In the present example embodiment, since the Z-cut piezoelectric layer is used, the direction orthogonal to the longitudinal direction of the electrodes 3 and 4 is a direction orthogonal to a polarization direction of the piezoelectric layer 2. This is not the case when a piezoelectric material with another cut-angle is used as the piezoelectric layer 2. Here, the term “orthogonal” is not limited only to a case of being strictly orthogonal, and is allowed to be substantially orthogonal (an angle formed between the direction orthogonal to the longitudinal direction of the electrodes 3 and 4 and the polarization direction is, for example, 90°±10°).

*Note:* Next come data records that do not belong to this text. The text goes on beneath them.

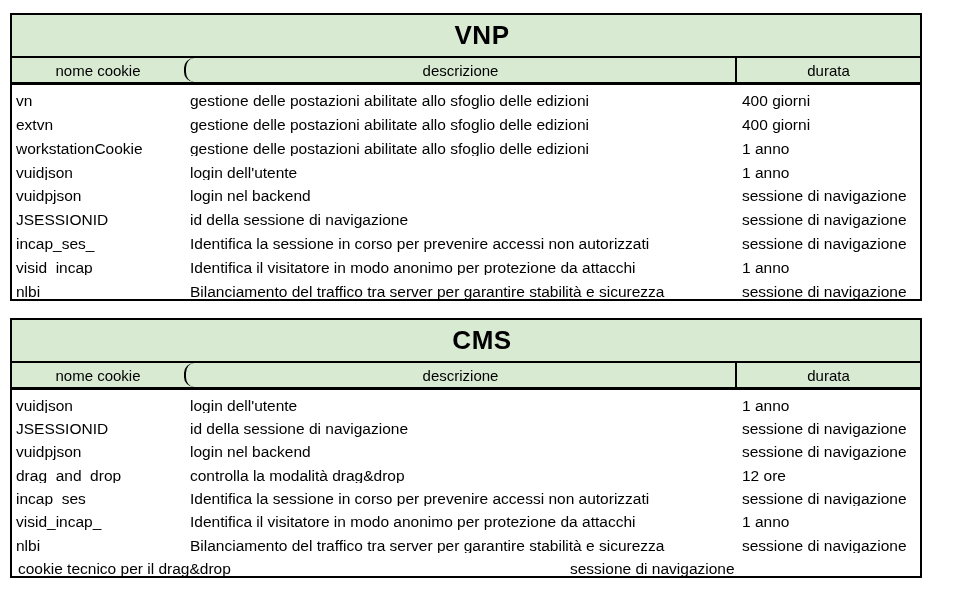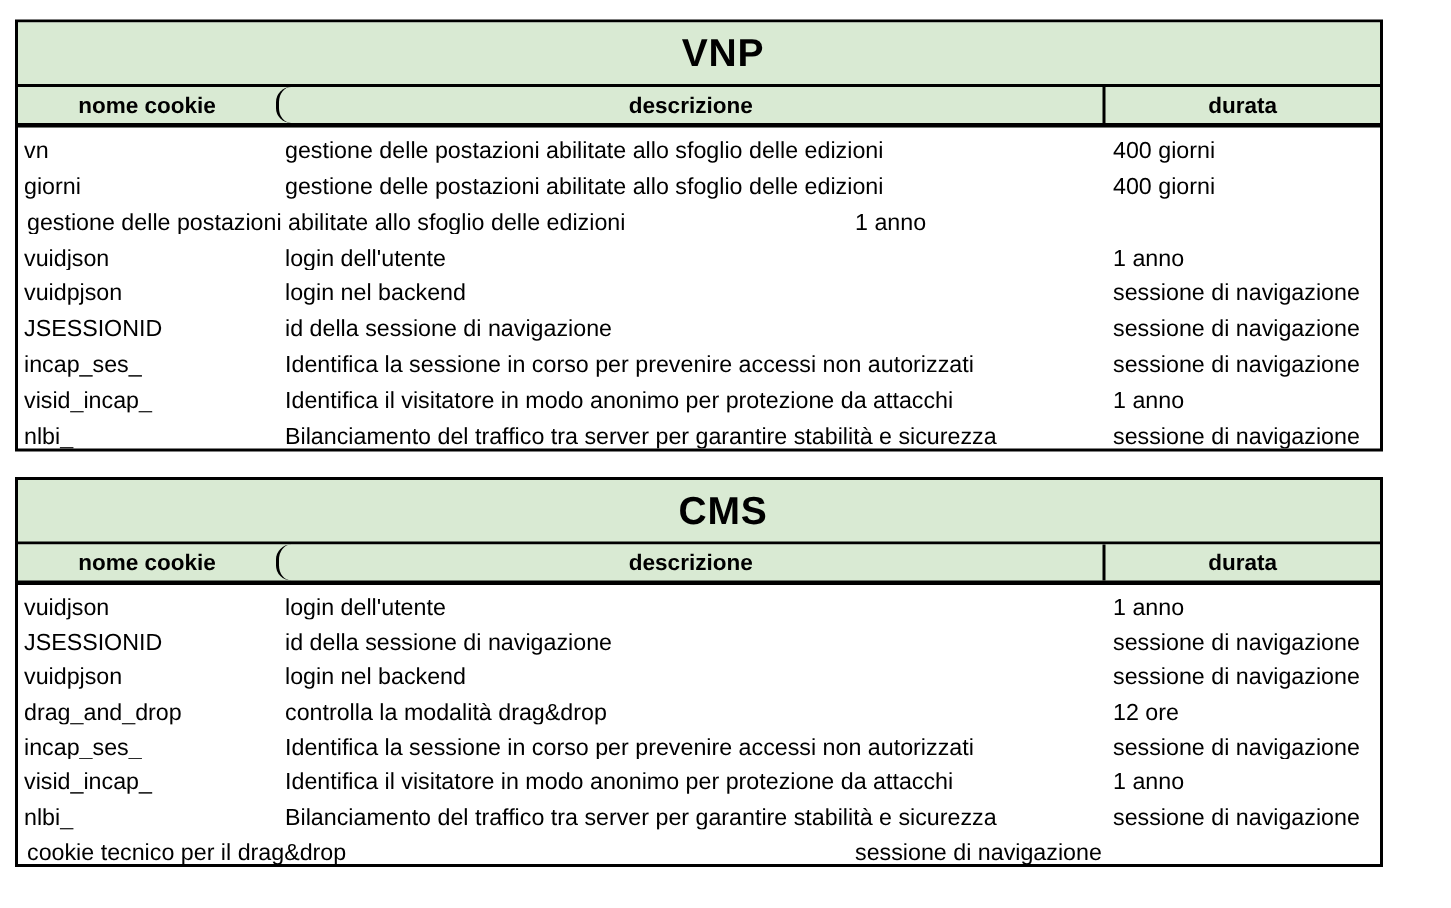--- a/index.html
+++ b/index.html
@@ -49,7 +49,7 @@
     align-items: center;
     justify-content: center;
     font-size: 15px;
-    font-weight: 700;
+    font-weight: 400;
     box-sizing: border-box;
   }
   .hcell.c2, .hcell.c3 { border-left: 2px solid #000000; }

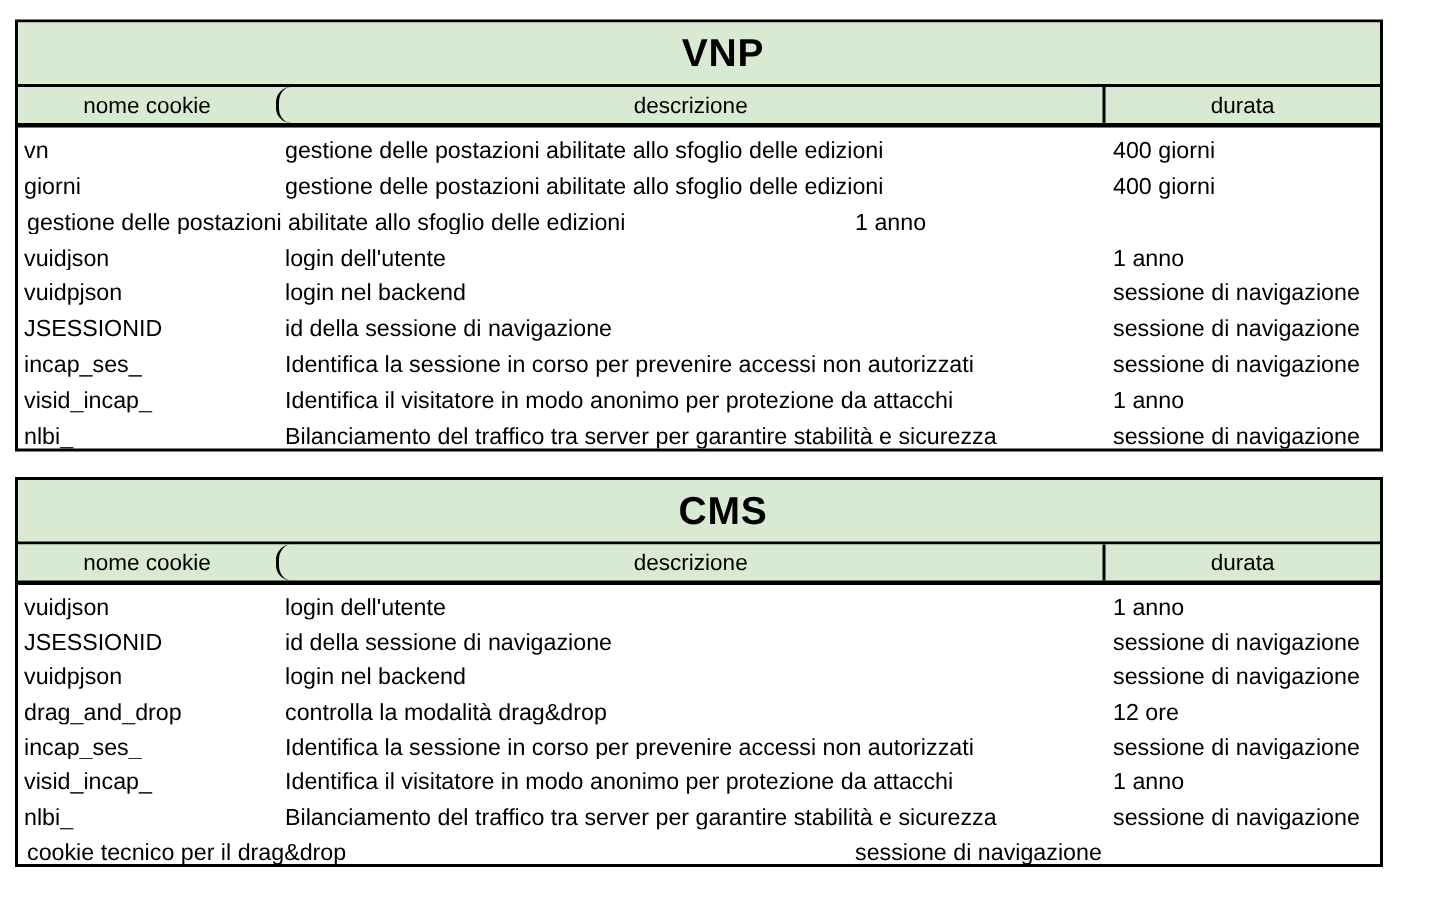--- a/index.html
+++ b/index.html
@@ -95,7 +95,7 @@
           <div class="bcell c3">400 giorni</div>
         </div>
         <div class="brow">
-          <div class="bcell c1">giorni</div>
+          <div class="bcell c1">extvn</div>
           <div class="bcell c2">gestione delle postazioni abilitate allo sfoglio delle edizioni</div>
           <div class="bcell c3">400 giorni</div>
         </div>

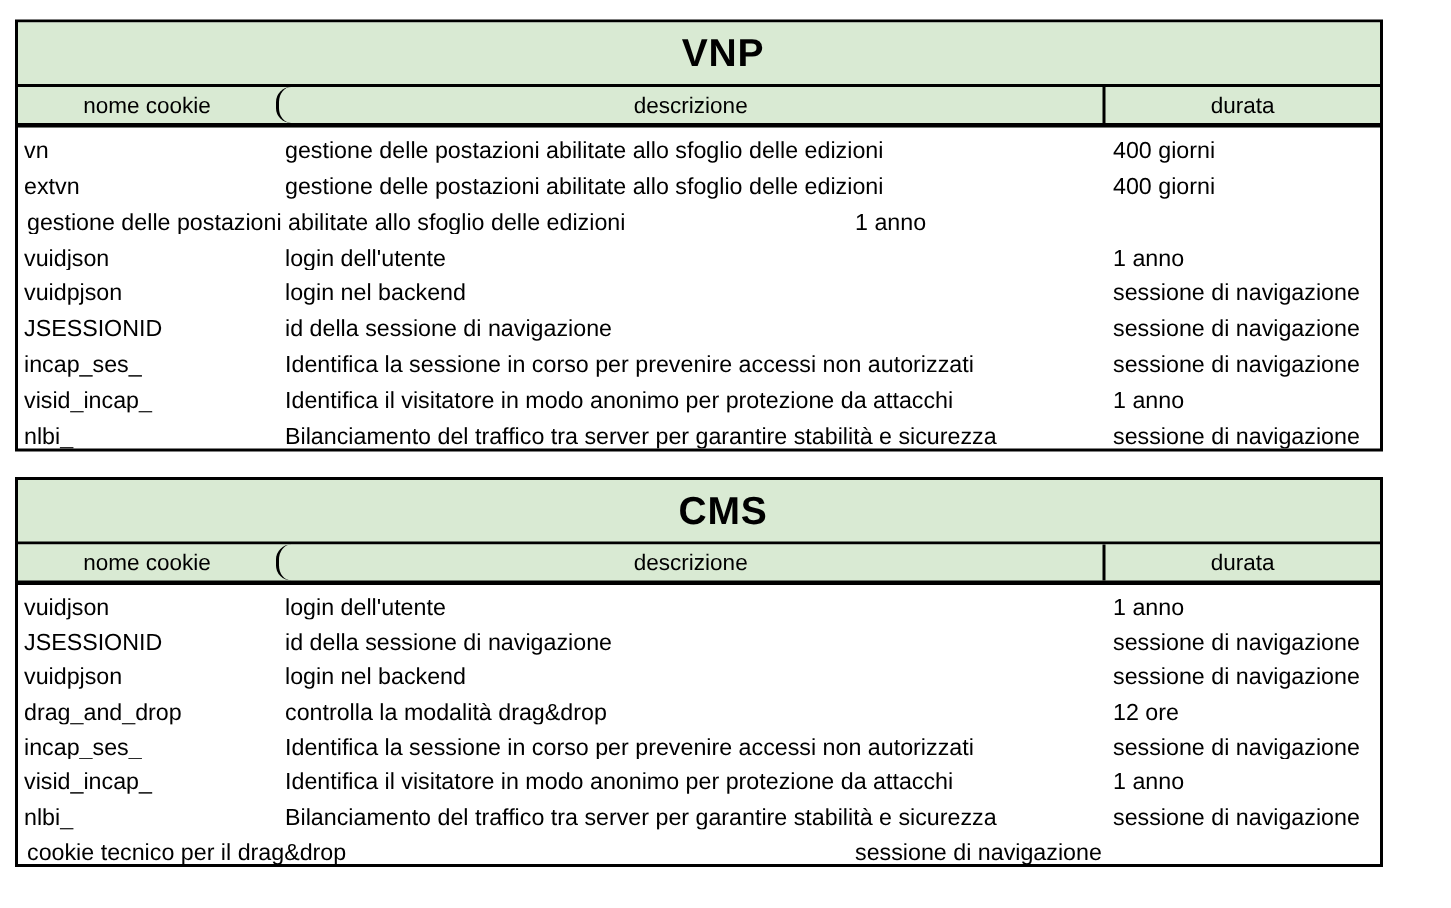--- a/index.html
+++ b/index.html
@@ -100,6 +100,7 @@
           <div class="bcell c3">400 giorni</div>
         </div>
         <div class="brow">
+          <div class="bcell c1">workstationCookie</div>
           <div class="bcell c2">gestione delle postazioni abilitate allo sfoglio delle edizioni</div>
           <div class="bcell c3">1 anno</div>
         </div>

A support 8 is laminated on the second principal surface 2b side of the piezoelectric layer 2 with an insulating layer 7 interposed therebetween. The insulating layer 7 and the support 8 have a frame shape and include cavities 7a and 8a, as illustrated in FIG. 2. Thus, a hollow portion 9 is provided. The hollow portion 9 is provided not to hinder vibrations of an excitation region C of the piezoelectric layer 2. Accordingly, the support 8 is laminated on the second principal surface 2b with the insulating layer 7 interposed therebetween at a position not overlapping a portion where at least one pair of electrodes 3 and 4 is provided. The insulating layer 7 need not be provided. Therefore, the support 8 can be directly or indirectly laminated on the second principal surface 2b of the piezoelectric layer 2.

The insulating layer 7 includes silicon oxide. As the material of the insulating layer 7, an appropriate insulating material such as silicon oxynitride or alumina may be used other than silicon oxide. The support 8 includes Si. The plane orientation of a surface of the Si on the piezoelectric layer 2 side may be (100), (110), or (111). Preferably, high-resistance Si having a resistivity of about 4 kΩ or more, for example, is used. Note that the support 8 may include an appropriate insulating material or semiconductor material. As the material of the support 8, for example, a piezoelectric material such as aluminum oxide, lithium tantalate, lithium niobate or quartz, various ceramics such as alumina, magnesia, sapphire, silicon nitride, aluminum nitride, silicon carbide, zirconia, cordierite, mullite, steatite or forsterite, a dielectric such as diamond or glass, or a semiconductor such as gallium nitride may be used.

Suitable materials of the plurality of electrodes 3 and 4 and the first and second busbars 5 and 6 are metals or alloys such as Al or an AlCu alloy. In the present example embodiment, the electrodes 3 and 4 and the first and second busbars 5 and 6 each have a structure in which an Al film is laminated on a Ti film. Note that a close contact layer other than the Ti film may be used.

At the time of driving, an AC voltage is applied between the plurality of electrodes 3 and the plurality of electrodes 4. More specifically, an AC voltage is applied between the first busbar 5 and the second busbar 6. This makes it possible to obtain resonance characteristics utilizing a bulk wave in a thickness-shear mode excited in the piezoelectric layer 2.

In the acoustic wave device 1, d/p is about 0.5 or less, where d is the thickness of the piezoelectric layer 2 and p is the center-to-center distance between any adjacent electrodes 3 and 4 among the plurality of pairs of electrodes 3 and 4. Due to this, the bulk wave in the thickness-shear mode is effectively excited, and favorable resonance characteristics can be obtained. More preferably, d/p is about 0.24 or less, and in this case, further more favorable resonance characteristics can be obtained.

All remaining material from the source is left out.